Task brief: Set down each of the records below exactly as it reads. No pictures go into the copy.
Start of Input for this task
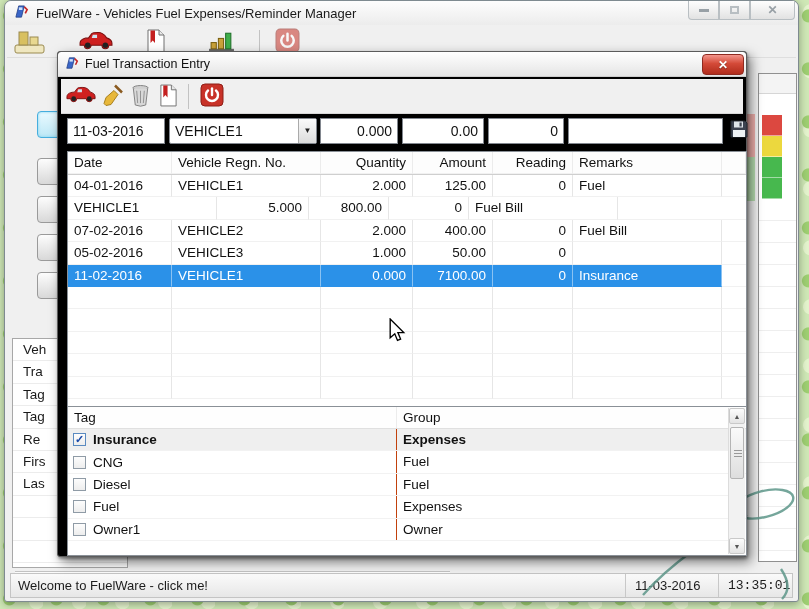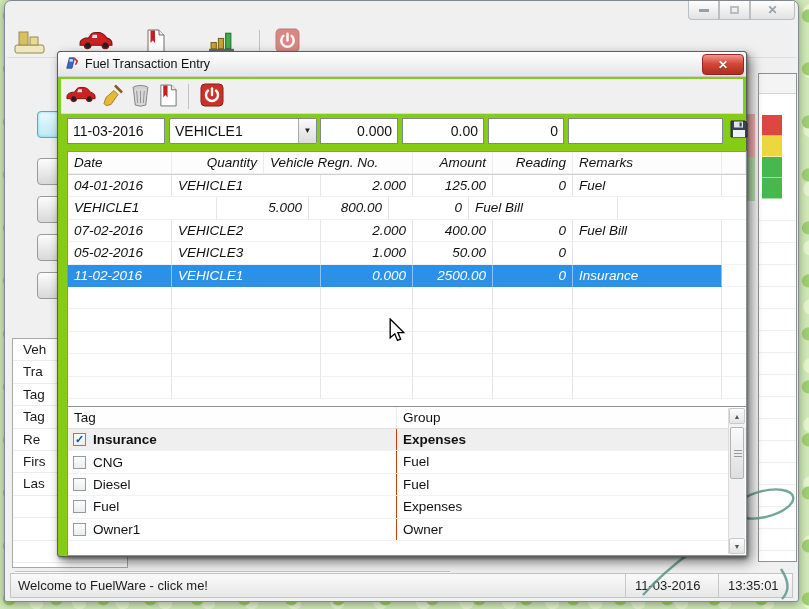--- a/index.html
+++ b/index.html
@@ -208,6 +208,16 @@
 
 <div class="main-window">
 
+  <div class="mw-titlebar">
+    <span>
+      <svg width="15" height="15" viewBox="0 0 16 16">
+          <path d="M2 14 L5 2 H11 L8 14 Z" fill="#3a66c8" stroke="#1e3a80" stroke-width="0.8"></path>
+          <path d="M11 3 L14 6 L12 10" fill="none" stroke="#c42828" stroke-width="1.8"></path>
+          <rect x="5.2" y="3.6" width="3.8" height="2.8" fill="#cfe0f8"></rect>
+        </svg>
+    </span>
+    <span>FuelWare - Vehicles Fuel Expenses/Reminder Manager</span>
+  </div>
 
   <div class="win-controls">
     <div class="win-btn first">

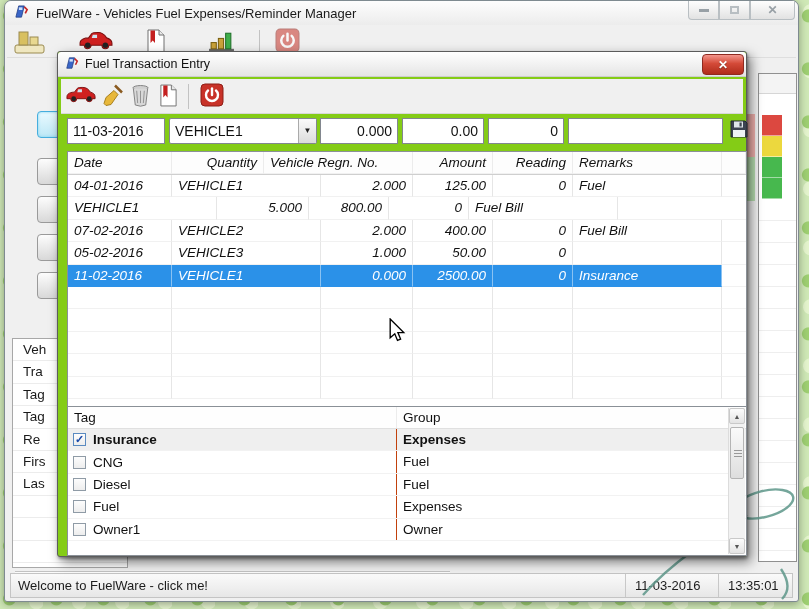--- a/index.html
+++ b/index.html
@@ -100,7 +100,7 @@
   
   .dialog {
     position: absolute; left: 52px; top: 50px; width: 690px; height: 506px;
-    background: #84cc16; border: 1px solid #5c5c5c; border-radius: 3px;
+    background: #000000; border: 1px solid #5c5c5c; border-radius: 3px;
     box-shadow: 4px 5px 12px rgba(0,0,0,.5), 1px 2px 3px rgba(0,0,0,.35);
     z-index: 10;
   }

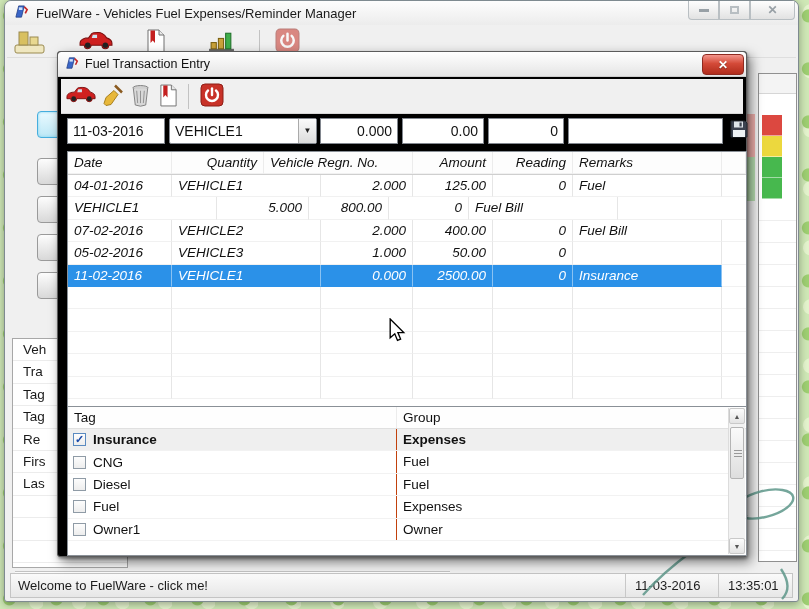--- a/index.html
+++ b/index.html
@@ -148,7 +148,7 @@
   
   .tx-table {
     position: absolute; left: 9px; top: 99px; width: 680px; height: 308px;
-    background: #fff; border: 1px solid #8a9097; overflow: hidden; font-style: italic;
+    background: #fff; border: 1px solid #8a9097; overflow: hidden;
   }
   .tx-head { display: flex; height: 23px; align-items: center;
     background: #fdfdfd; border-bottom: 1px solid #cfcfcf; font-size: 13.5px; }

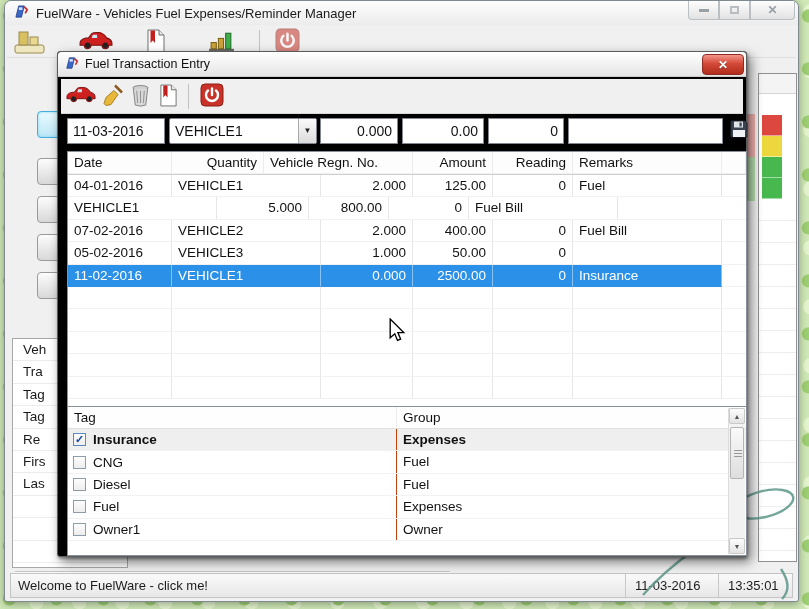--- a/index.html
+++ b/index.html
@@ -399,8 +399,8 @@
     <div class="tx-table">
       <div class="tx-head">
         <div class="cell c0">Date</div>
+        <div class="cell c1">Vehicle Regn. No.</div>
         <div class="cell c2">Quantity</div>
-        <div class="cell c1">Vehicle Regn. No.</div>
         <div class="cell c3">Amount</div>
         <div class="cell c4">Reading</div>
         <div class="cell c5">Remarks</div>

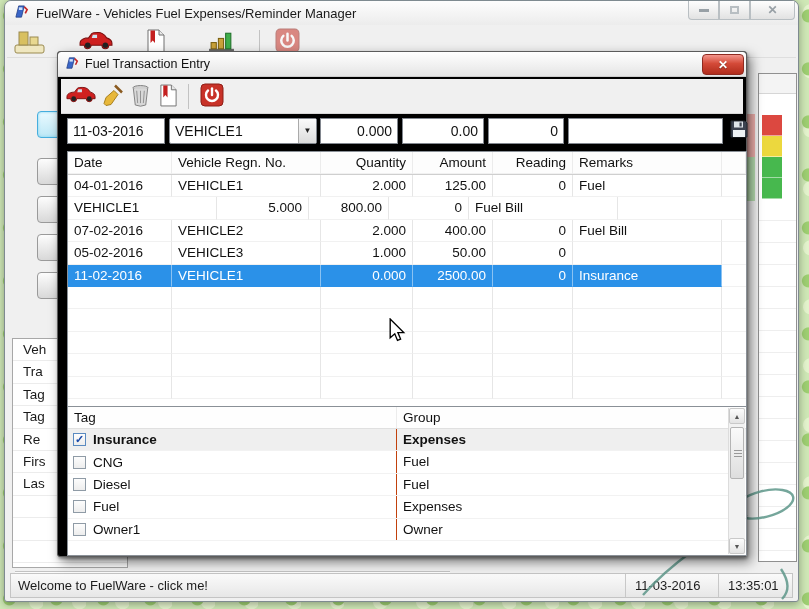--- a/index.html
+++ b/index.html
@@ -446,7 +446,7 @@
         <div class="cell c0">11-02-2016</div>
         <div class="cell c1">VEHICLE1</div>
         <div class="cell c2">0.000</div>
-        <div class="cell c3">2500.00</div>
+        <div class="cell c3">7100.00</div>
         <div class="cell c4">0</div>
         <div class="cell c5">Insurance</div>
         <div class="cell c6"></div>

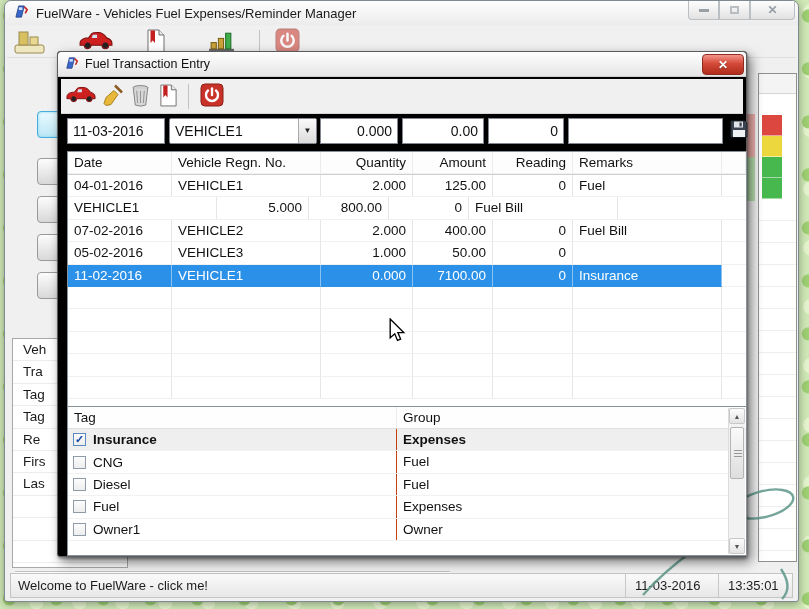--- a/index.html
+++ b/index.html
@@ -95,7 +95,7 @@
   .sb-msg { flex: 1; padding-left: 7px; }
   .sb-cell { border-left: 1px solid #c8c8c8; height: 100%; display: flex; align-items: center; padding: 0 9px; }
   .sb-date { width: 93px; }
-  .sb-time { width: 74px; }
+  .sb-time { width: 74px; font-family: Liberation Mono, monospace; }
 
   
   .dialog {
End of Input for this task
Output of the exercise:
--- a/index.html
+++ b/index.html
@@ -208,6 +208,16 @@
 
 <div class="main-window">
 
+  <div class="mw-titlebar">
+    <span>
+      <svg width="15" height="15" viewBox="0 0 16 16">
+          <path d="M2 14 L5 2 H11 L8 14 Z" fill="#3a66c8" stroke="#1e3a80" stroke-width="0.8"></path>
+          <path d="M11 3 L14 6 L12 10" fill="none" stroke="#c42828" stroke-width="1.8"></path>
+          <rect x="5.2" y="3.6" width="3.8" height="2.8" fill="#cfe0f8"></rect>
+        </svg>
+    </span>
+    <span>FuelWare - Vehicles Fuel Expenses/Reminder Manager</span>
+  </div>
 
   <div class="win-controls">
     <div class="win-btn first">

--- a/index.html
+++ b/index.html
@@ -100,7 +100,7 @@
   
   .dialog {
     position: absolute; left: 52px; top: 50px; width: 690px; height: 506px;
-    background: #84cc16; border: 1px solid #5c5c5c; border-radius: 3px;
+    background: #000000; border: 1px solid #5c5c5c; border-radius: 3px;
     box-shadow: 4px 5px 12px rgba(0,0,0,.5), 1px 2px 3px rgba(0,0,0,.35);
     z-index: 10;
   }

--- a/index.html
+++ b/index.html
@@ -148,7 +148,7 @@
   
   .tx-table {
     position: absolute; left: 9px; top: 99px; width: 680px; height: 308px;
-    background: #fff; border: 1px solid #8a9097; overflow: hidden; font-style: italic;
+    background: #fff; border: 1px solid #8a9097; overflow: hidden;
   }
   .tx-head { display: flex; height: 23px; align-items: center;
     background: #fdfdfd; border-bottom: 1px solid #cfcfcf; font-size: 13.5px; }

--- a/index.html
+++ b/index.html
@@ -399,8 +399,8 @@
     <div class="tx-table">
       <div class="tx-head">
         <div class="cell c0">Date</div>
+        <div class="cell c1">Vehicle Regn. No.</div>
         <div class="cell c2">Quantity</div>
-        <div class="cell c1">Vehicle Regn. No.</div>
         <div class="cell c3">Amount</div>
         <div class="cell c4">Reading</div>
         <div class="cell c5">Remarks</div>

--- a/index.html
+++ b/index.html
@@ -446,7 +446,7 @@
         <div class="cell c0">11-02-2016</div>
         <div class="cell c1">VEHICLE1</div>
         <div class="cell c2">0.000</div>
-        <div class="cell c3">2500.00</div>
+        <div class="cell c3">7100.00</div>
         <div class="cell c4">0</div>
         <div class="cell c5">Insurance</div>
         <div class="cell c6"></div>

--- a/index.html
+++ b/index.html
@@ -95,7 +95,7 @@
   .sb-msg { flex: 1; padding-left: 7px; }
   .sb-cell { border-left: 1px solid #c8c8c8; height: 100%; display: flex; align-items: center; padding: 0 9px; }
   .sb-date { width: 93px; }
-  .sb-time { width: 74px; }
+  .sb-time { width: 74px; font-family: Liberation Mono, monospace; }
 
   
   .dialog {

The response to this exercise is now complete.